What this task involves:
Leave the pictures in the listing below aside and reproduce exactly the lines starting with the one with "link (weight files)." and going on through the one with "Learning for Photovoltaic", both ends included.

----

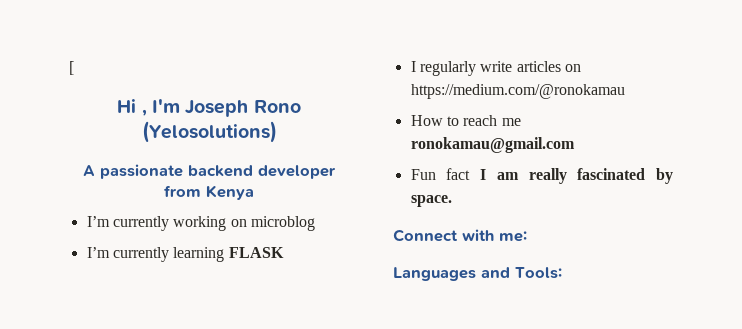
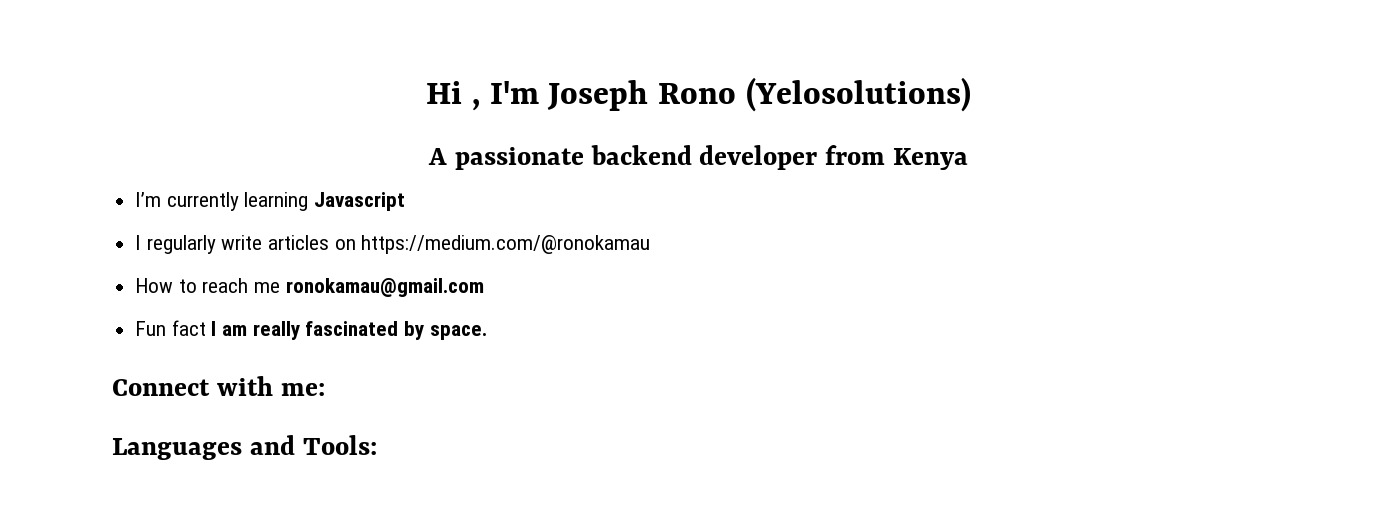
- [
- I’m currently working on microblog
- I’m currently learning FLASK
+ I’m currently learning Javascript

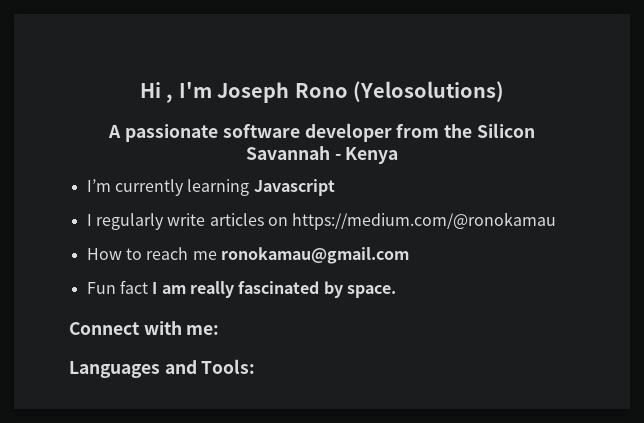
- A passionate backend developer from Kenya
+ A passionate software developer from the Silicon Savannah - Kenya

----

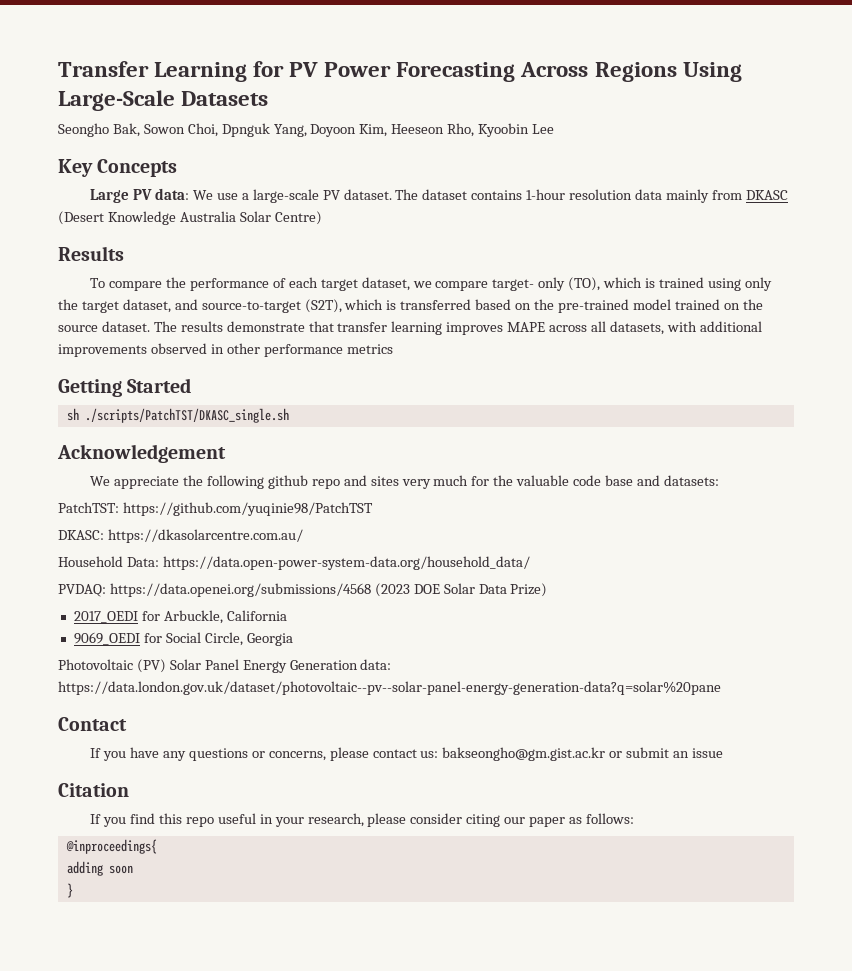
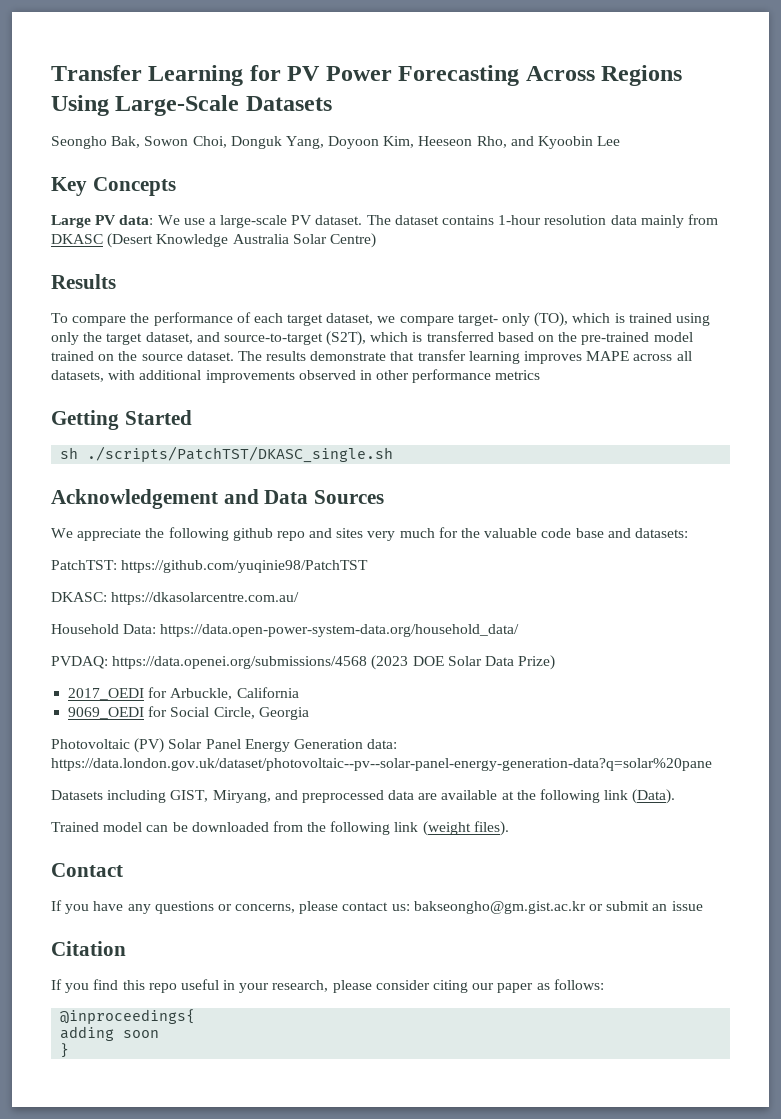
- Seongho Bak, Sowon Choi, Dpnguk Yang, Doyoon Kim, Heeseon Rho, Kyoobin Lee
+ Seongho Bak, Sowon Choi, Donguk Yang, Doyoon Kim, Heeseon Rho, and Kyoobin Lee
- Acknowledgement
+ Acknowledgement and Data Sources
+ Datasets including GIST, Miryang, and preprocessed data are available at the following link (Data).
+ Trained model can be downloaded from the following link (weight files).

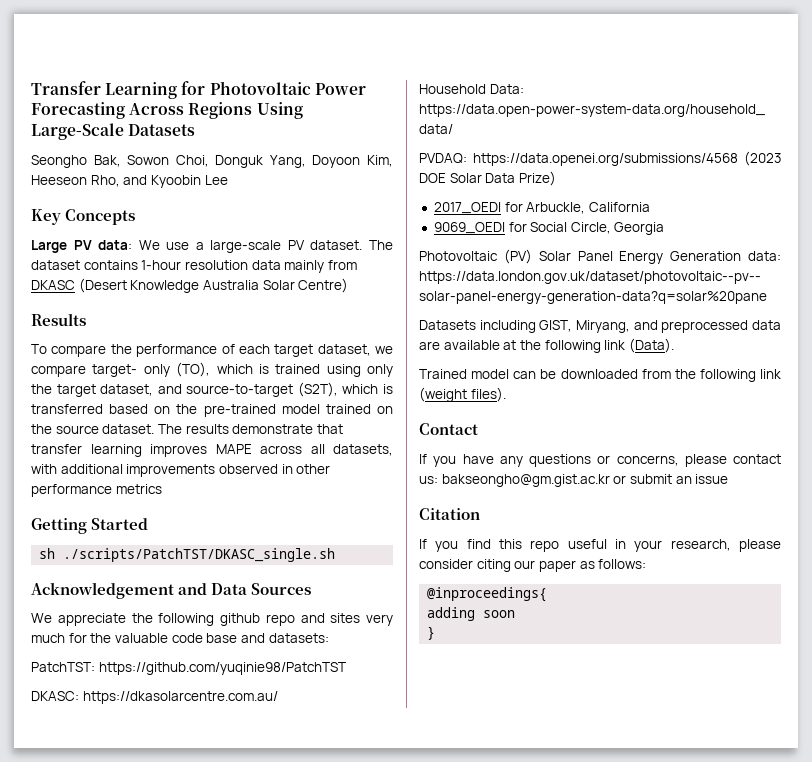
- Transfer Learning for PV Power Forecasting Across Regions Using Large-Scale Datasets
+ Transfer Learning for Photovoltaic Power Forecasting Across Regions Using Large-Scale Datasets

----

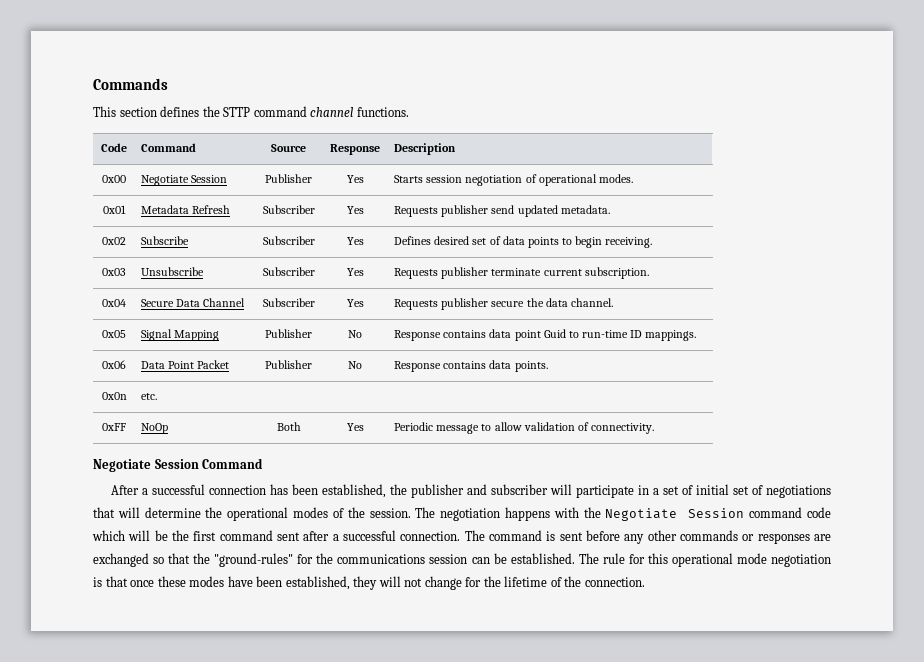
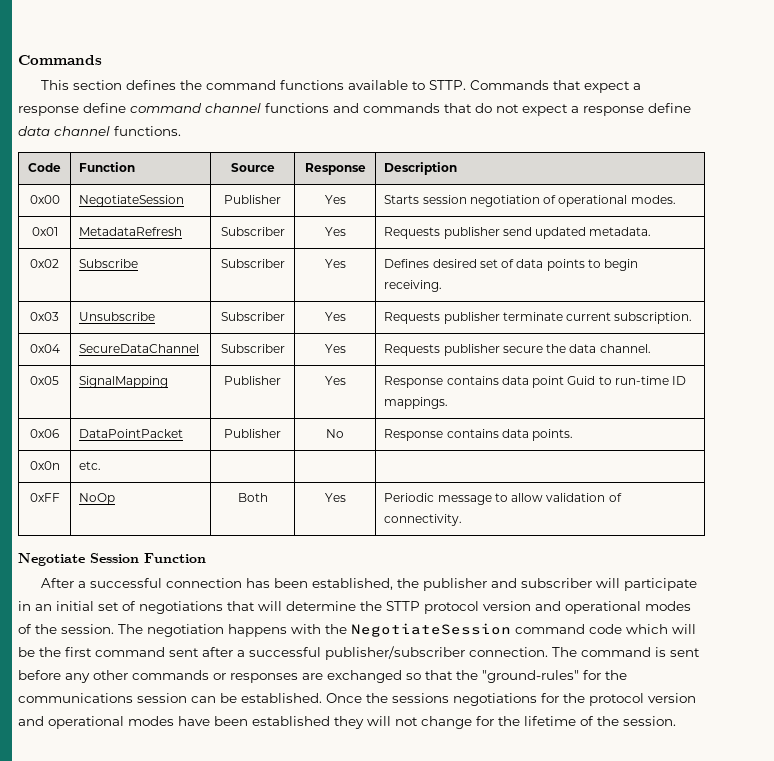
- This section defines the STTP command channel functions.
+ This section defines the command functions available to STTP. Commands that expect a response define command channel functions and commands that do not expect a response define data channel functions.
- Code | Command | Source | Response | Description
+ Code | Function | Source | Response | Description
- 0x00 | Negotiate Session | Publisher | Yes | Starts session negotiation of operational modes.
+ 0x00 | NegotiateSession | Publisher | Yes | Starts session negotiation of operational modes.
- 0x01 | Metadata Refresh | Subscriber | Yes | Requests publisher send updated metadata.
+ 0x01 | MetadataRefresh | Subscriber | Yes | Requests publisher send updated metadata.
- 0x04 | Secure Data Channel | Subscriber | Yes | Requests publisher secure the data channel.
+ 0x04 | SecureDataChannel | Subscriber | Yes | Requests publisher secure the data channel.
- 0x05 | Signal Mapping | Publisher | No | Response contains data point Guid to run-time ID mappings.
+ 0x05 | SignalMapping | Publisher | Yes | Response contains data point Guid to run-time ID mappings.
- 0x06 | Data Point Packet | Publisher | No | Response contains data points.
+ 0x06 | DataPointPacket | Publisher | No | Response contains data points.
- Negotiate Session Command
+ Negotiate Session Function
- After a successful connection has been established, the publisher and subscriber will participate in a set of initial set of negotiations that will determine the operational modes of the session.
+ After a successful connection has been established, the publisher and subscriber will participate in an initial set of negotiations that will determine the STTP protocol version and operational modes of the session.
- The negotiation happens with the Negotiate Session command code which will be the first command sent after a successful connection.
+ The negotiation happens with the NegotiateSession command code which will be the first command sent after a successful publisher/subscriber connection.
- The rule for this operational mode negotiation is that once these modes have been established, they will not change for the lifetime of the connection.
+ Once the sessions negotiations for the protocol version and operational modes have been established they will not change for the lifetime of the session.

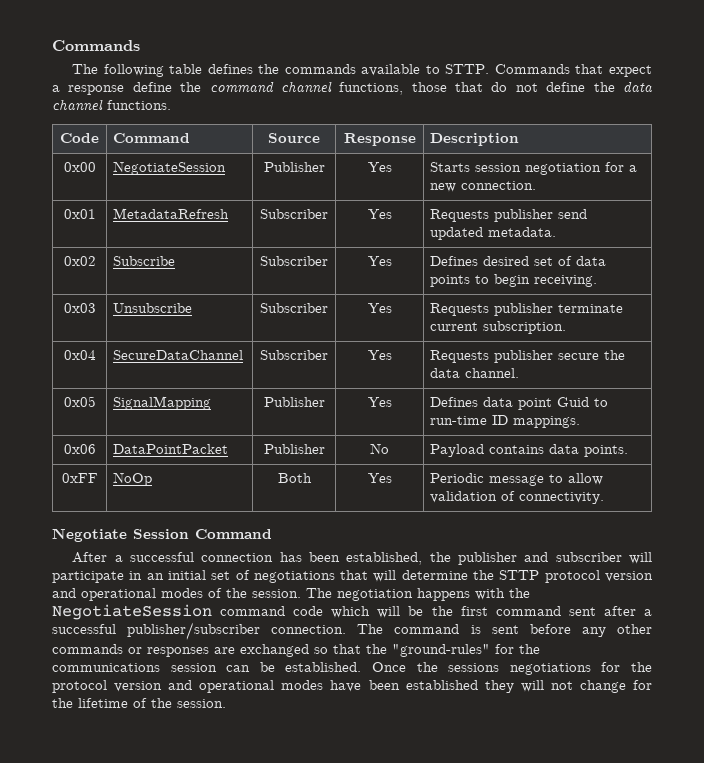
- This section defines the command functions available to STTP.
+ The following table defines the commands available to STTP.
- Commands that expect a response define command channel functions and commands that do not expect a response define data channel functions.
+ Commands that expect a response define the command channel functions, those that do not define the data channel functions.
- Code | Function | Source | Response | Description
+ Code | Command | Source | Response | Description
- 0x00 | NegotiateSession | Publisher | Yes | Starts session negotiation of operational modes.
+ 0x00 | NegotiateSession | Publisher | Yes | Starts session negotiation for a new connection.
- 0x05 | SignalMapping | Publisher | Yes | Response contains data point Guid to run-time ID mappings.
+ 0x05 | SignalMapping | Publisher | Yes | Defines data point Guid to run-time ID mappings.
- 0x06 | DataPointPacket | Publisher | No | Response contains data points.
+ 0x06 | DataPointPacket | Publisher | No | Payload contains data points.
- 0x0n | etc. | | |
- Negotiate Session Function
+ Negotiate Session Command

----

Solution for this task:
+ Trained model can be downloaded from the following link (weight files).

- Transfer Learning for PV Power Forecasting Across Regions Using Large-Scale Datasets
+ Transfer Learning for Photovoltaic Power Forecasting Across Regions Using Large-Scale Datasets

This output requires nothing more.